Ethnic Ukrainians make up about 4% of the total population of Canada. They are mostly descendants of people from Western Ukraine who left their homeland in the 20th century. Although the number of Ukrainians out of the total Canadian population is now small, they have become a significant political influence. Among the ethnic Ukrainians who have had success on the political scene in Canada is William Gavrilyak, who has been elected mayor of Edmonton three times. The current Prime Minister of Alberta, Edward Stelmakh is also a descendant of immigrants. But Roman Gnatyshyn, who served as Governor General of Canada from 1990-1995, achieved the most success. His father, Ivan Gnatyshyn, was a Progressive Conservative senator.

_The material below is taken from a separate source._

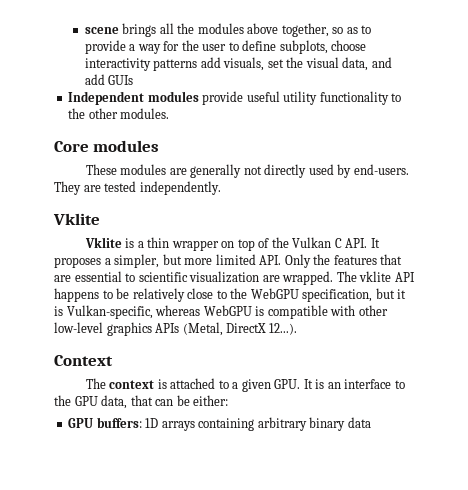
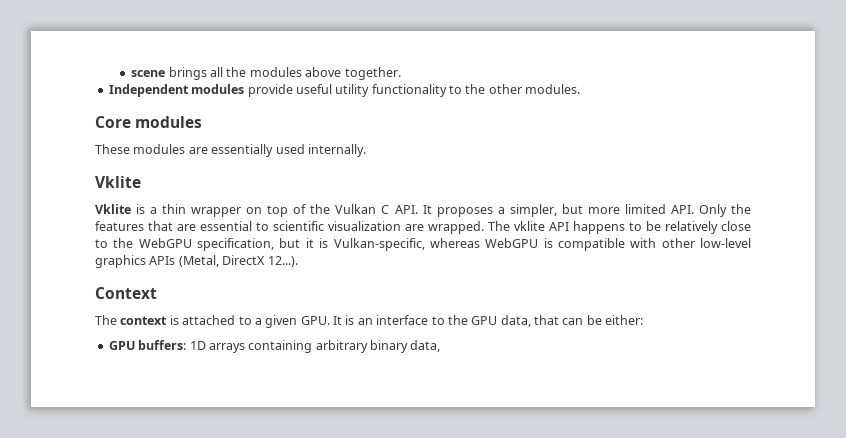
[281,23,372,37] [84,40,367,54] [84,57,392,71] [84,74,134,85] together, so as to provide a way for the user to define subplots, choose interactivity patterns add visuals, set the visual data, and add GUIs -> [344,67,401,80] together.
[190,164,409,178] [54,181,221,195] generally not directly used by end-users. They are tested independently. -> [211,144,366,157] essentially used internally.
[347,417,371,428] data -> [410,340,441,352] data,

Thus, the Ukrainian diaspora has great political and economic weight in Canada. This largely determines the country's extremely negative attitude to Russia's policy toward Ukraine. The leading Canadian politicians are forced to listen to the mood of the people - the elections of 2015 are coming up, they need the support of the Ukrainian electorate of the country. Thus, the Democratic Party of Canada (NDP), in response to the Russian annexation of Crimea, proposed to ban the sale of Russian vodka in Ontario and Saskatchewan, provinces with a high percentage of ethnic Ukrainians. Due to the difficult political situation in Ukraine, a new round of migration has begun. This time the east of the country is affected to a great extent by migration processes. It should be taken into account that Canada has an open migration policy, offering migrants good jobs, decent wages and living conditions, which becomes a tempting incentive for Ukrainians to leave their own country in search of happiness in a foreign land. This has been reciprocated by the Canadian government. Thus, with regard to the recent events in Kiev and the outbreak of war in southeastern Ukraine, Chris Alexander (Canada's Minister of Citizenship and Immigration) said, "We are ready to welcome these people as refugees under our generous and reformed determination system. We are always thinking of Ukraine when it comes to immigration issues in Canada."

Over the past few years, more than 8,000 Ukrainian citizens have applied for a visa to Canada each year. The Ukrainian diaspora encourages the immigration of fellow Ukrainians in every way by creating various organizations to support migrants at first. Ukrainians contribute not only to strengthening the diaspora in Canada, but also to maintaining ties with their historic homeland. Through the efforts of the Ukrainian community in December 1991, Canada was one of the first (along with Poland and Hungary) to recognize Ukraine as an independent state and continues to actively cooperate with it. In September 2015, the press service of the President of Ukraine announced the beginning of negotiations between Ukraine and Canada on the simplification of visa regime for Ukrainians, up to its complete abolition.